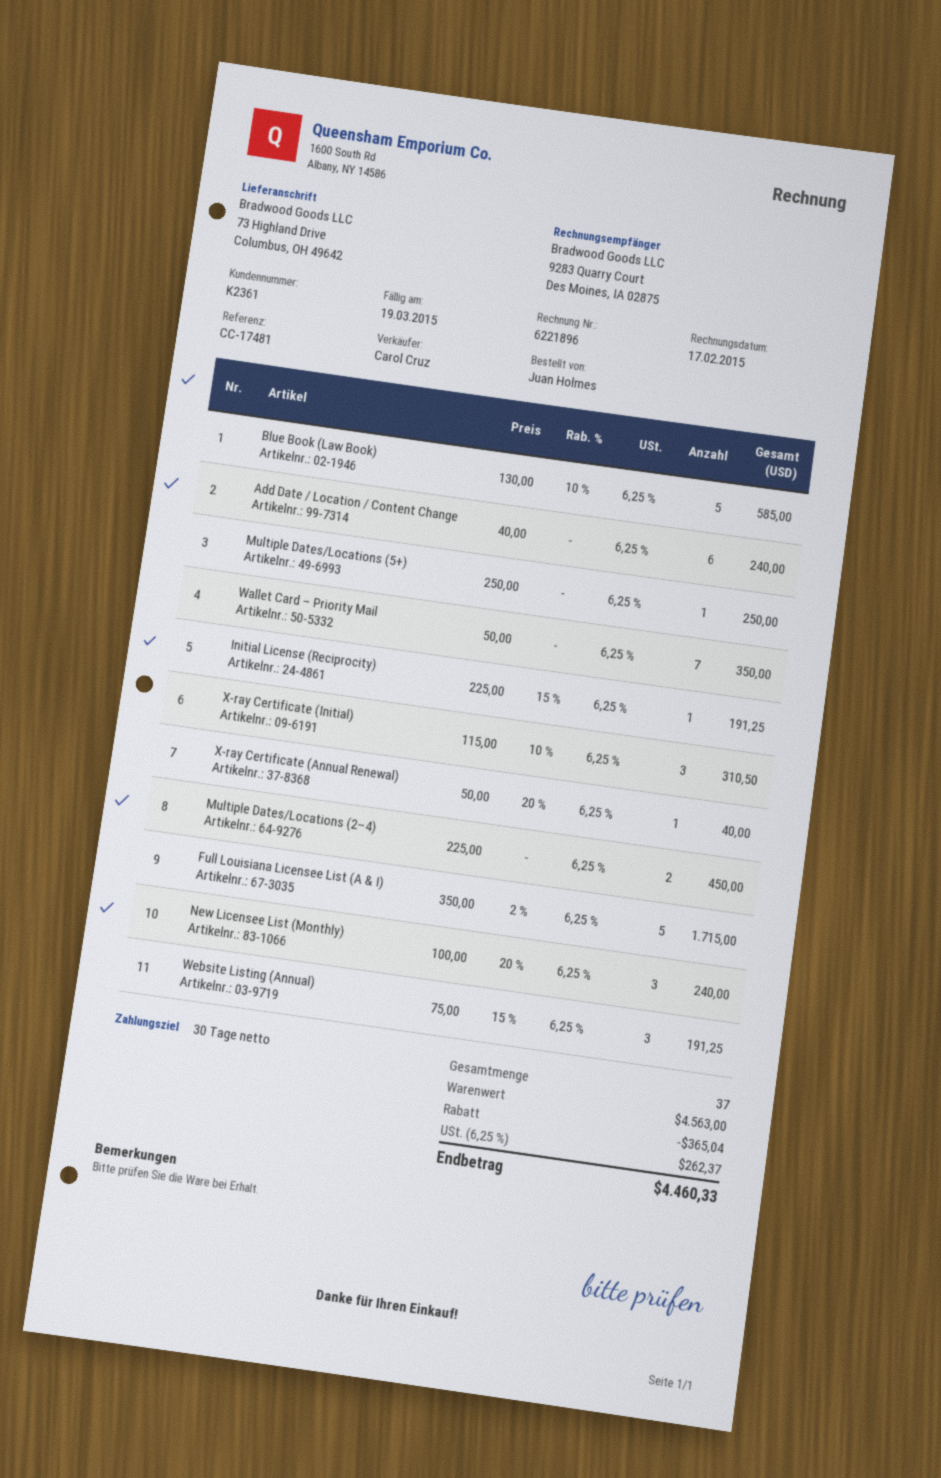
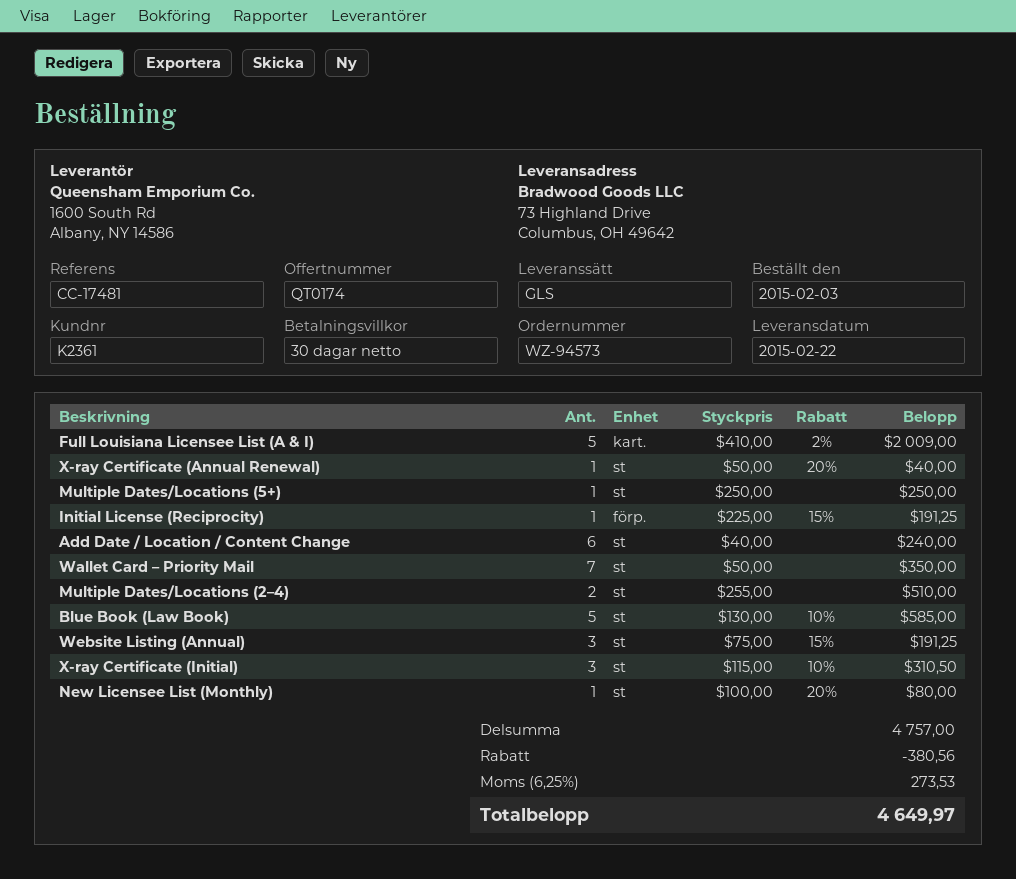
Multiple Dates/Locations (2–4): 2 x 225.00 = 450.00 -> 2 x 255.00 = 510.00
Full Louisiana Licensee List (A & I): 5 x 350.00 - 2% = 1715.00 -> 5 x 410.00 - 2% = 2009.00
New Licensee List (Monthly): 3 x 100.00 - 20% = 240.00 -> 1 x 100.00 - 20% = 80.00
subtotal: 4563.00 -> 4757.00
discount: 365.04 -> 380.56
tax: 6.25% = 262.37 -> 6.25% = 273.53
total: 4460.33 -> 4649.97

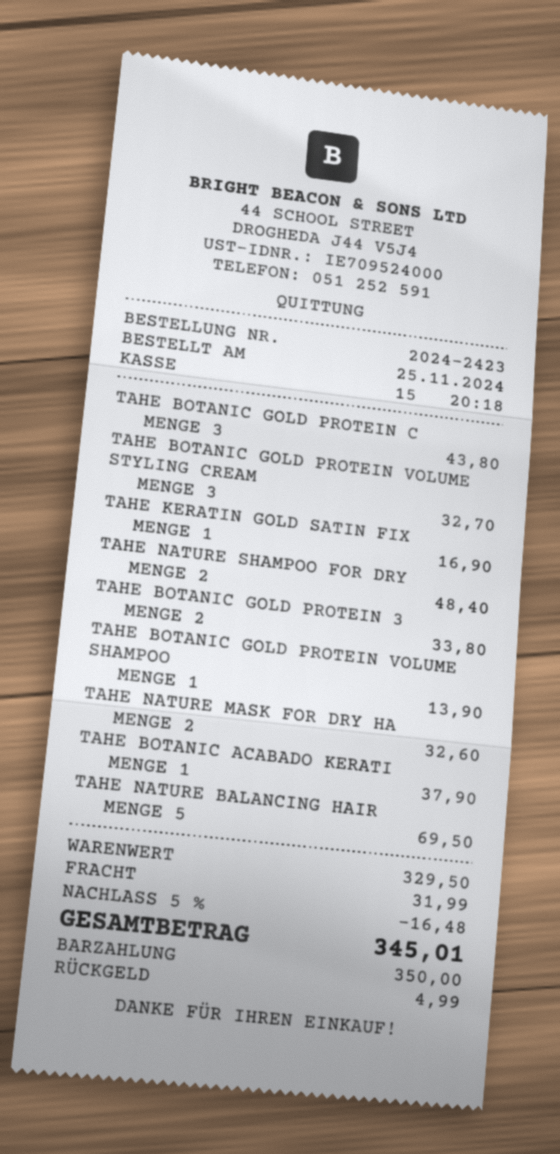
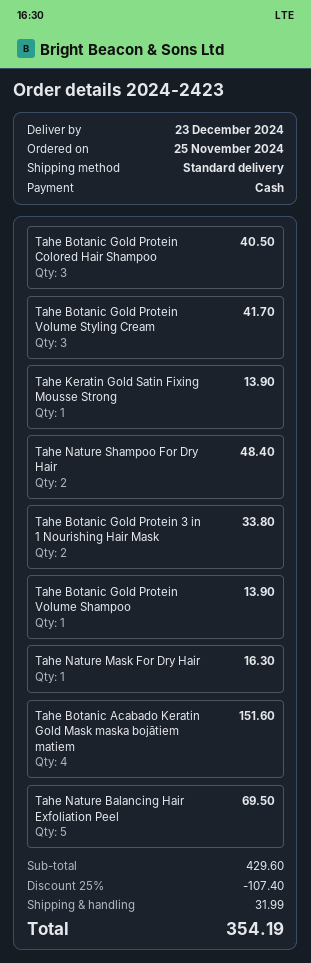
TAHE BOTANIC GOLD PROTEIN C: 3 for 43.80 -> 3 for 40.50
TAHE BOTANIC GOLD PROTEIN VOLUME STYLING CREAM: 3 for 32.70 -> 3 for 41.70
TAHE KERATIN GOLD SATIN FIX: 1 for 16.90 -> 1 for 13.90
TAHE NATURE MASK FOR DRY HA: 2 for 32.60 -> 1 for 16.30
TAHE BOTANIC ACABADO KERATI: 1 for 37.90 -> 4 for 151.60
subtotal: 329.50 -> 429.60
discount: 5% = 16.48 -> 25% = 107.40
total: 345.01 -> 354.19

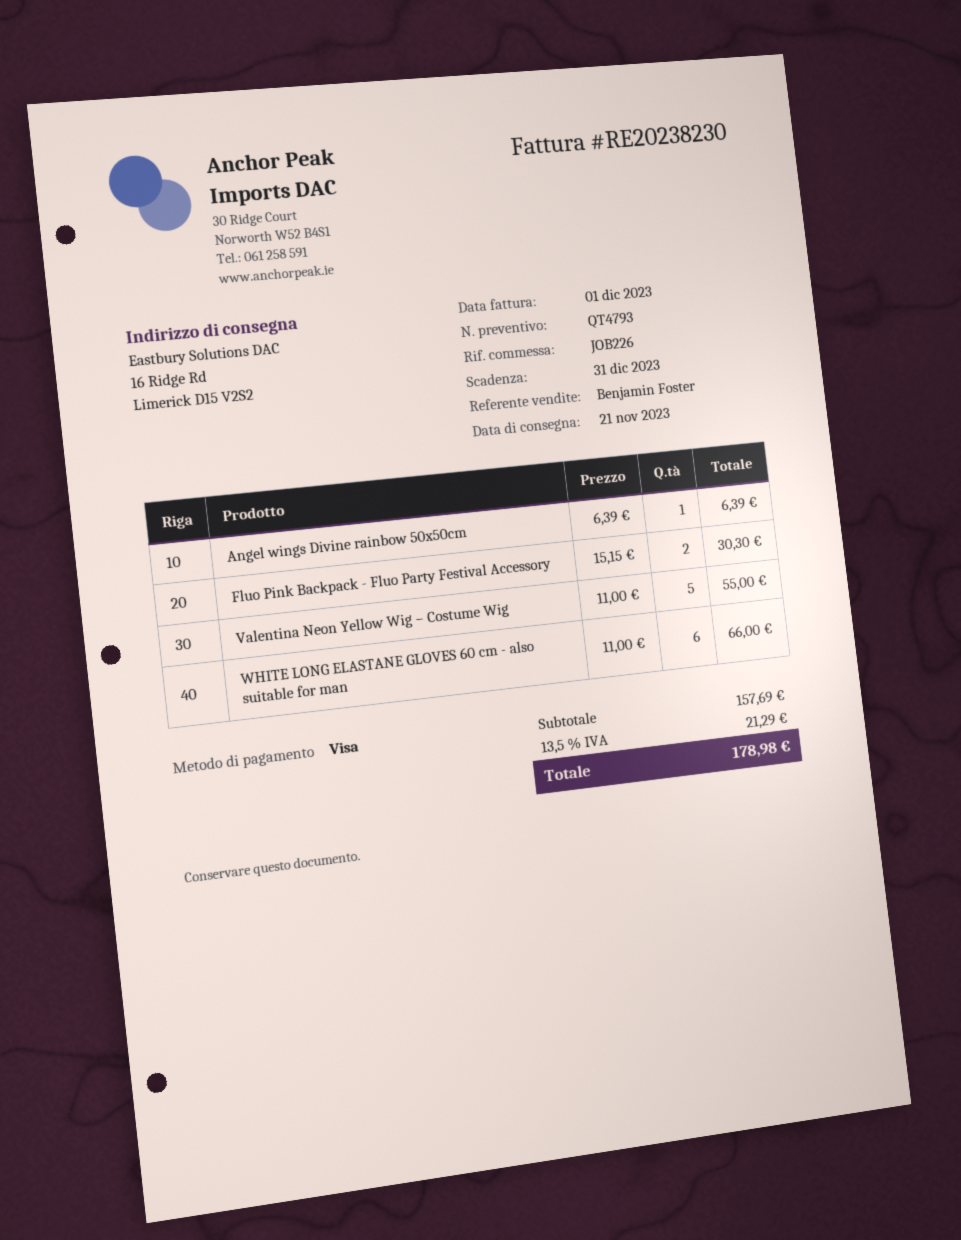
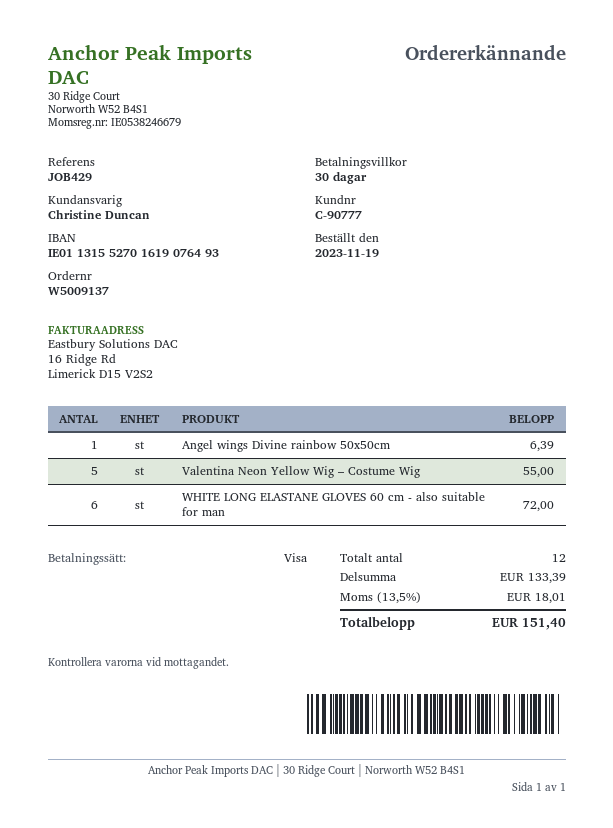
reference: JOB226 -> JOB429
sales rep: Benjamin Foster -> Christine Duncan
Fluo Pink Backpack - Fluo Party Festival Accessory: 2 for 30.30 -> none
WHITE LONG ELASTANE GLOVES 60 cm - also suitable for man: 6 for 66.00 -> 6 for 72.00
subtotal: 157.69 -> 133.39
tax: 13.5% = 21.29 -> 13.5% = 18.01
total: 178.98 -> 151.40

────────

Filter the entries and keep only the lines holding "subtotal".

=== RESPONSE FOR THIS EXERCISE ===
subtotal: 4563.00 -> 4757.00
subtotal: 329.50 -> 429.60
subtotal: 157.69 -> 133.39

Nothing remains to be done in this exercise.